--- START ---

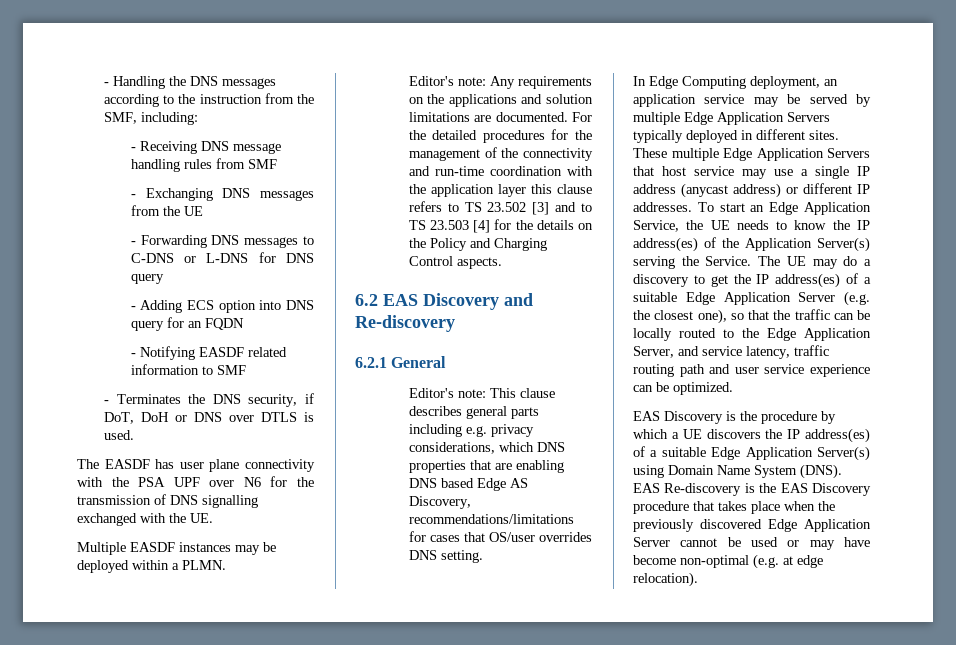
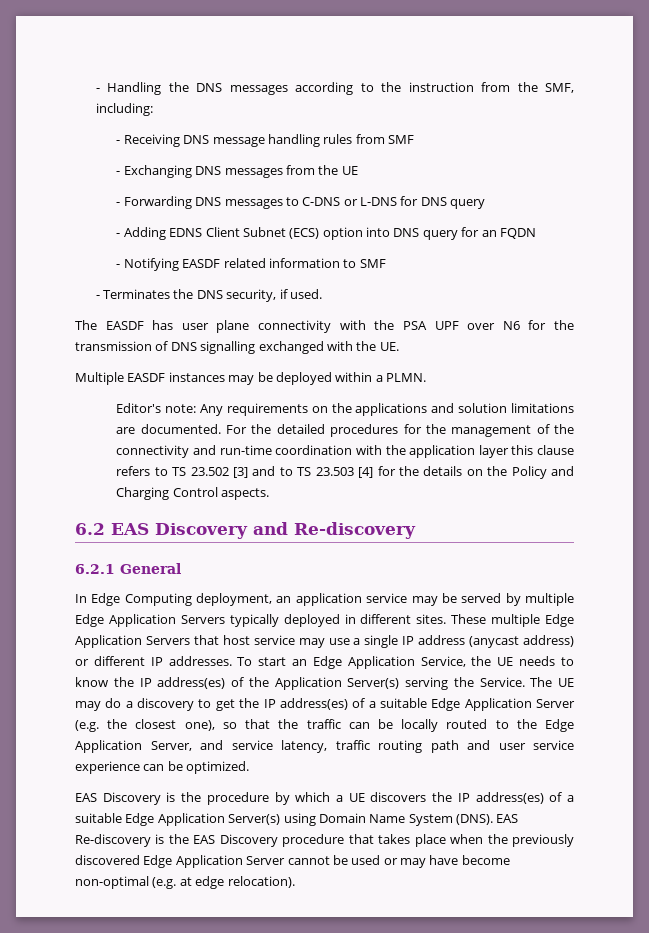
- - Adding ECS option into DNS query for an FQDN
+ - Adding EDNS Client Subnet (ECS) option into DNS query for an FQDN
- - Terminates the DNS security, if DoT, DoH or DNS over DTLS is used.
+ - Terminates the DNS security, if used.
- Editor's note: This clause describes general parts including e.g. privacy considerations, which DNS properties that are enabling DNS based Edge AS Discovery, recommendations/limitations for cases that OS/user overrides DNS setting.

--- END ---

**ABOUT THIS TASK:**
Copy exactly the line that contains "security, if used." and every line after it, up to and including the last line of the records.

**SOLVED EXERCISE:**
+ - Terminates the DNS security, if used.
- Editor's note: This clause describes general parts including e.g. privacy considerations, which DNS properties that are enabling DNS based Edge AS Discovery, recommendations/limitations for cases that OS/user overrides DNS setting.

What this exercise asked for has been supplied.